*** Data for review

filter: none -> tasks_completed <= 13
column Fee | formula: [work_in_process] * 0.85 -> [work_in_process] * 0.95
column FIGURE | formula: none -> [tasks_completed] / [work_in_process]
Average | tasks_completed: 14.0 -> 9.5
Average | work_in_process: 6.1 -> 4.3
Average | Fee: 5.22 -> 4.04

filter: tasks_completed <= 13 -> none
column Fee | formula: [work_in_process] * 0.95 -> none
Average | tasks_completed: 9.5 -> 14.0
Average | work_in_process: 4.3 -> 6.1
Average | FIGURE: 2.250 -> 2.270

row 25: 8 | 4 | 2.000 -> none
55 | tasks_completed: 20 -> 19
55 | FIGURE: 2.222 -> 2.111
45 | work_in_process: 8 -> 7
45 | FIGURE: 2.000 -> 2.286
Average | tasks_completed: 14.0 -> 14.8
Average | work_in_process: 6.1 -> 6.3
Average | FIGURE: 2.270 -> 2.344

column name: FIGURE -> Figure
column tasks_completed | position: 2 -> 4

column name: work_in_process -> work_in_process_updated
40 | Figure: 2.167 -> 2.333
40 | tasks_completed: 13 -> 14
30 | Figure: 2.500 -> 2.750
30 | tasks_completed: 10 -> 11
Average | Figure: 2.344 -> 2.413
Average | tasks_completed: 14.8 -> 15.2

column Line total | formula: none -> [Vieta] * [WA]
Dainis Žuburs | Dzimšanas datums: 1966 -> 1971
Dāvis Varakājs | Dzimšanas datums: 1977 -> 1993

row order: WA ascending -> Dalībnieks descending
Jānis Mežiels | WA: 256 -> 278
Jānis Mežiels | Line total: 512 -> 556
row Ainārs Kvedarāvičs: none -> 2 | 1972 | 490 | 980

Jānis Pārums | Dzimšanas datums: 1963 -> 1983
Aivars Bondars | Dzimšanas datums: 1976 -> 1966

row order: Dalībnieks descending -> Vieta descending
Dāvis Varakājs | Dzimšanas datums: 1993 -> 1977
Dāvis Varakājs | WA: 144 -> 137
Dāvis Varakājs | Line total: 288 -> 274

******

■ **What is being asked**
Search the entries above for "Average". Return every line that has it.

■ **Task output**
Average | tasks_completed: 14.0 -> 9.5
Average | work_in_process: 6.1 -> 4.3
Average | Fee: 5.22 -> 4.04
Average | tasks_completed: 9.5 -> 14.0
Average | work_in_process: 4.3 -> 6.1
Average | FIGURE: 2.250 -> 2.270
Average | tasks_completed: 14.0 -> 14.8
Average | work_in_process: 6.1 -> 6.3
Average | FIGURE: 2.270 -> 2.344
Average | Figure: 2.344 -> 2.413
Average | tasks_completed: 14.8 -> 15.2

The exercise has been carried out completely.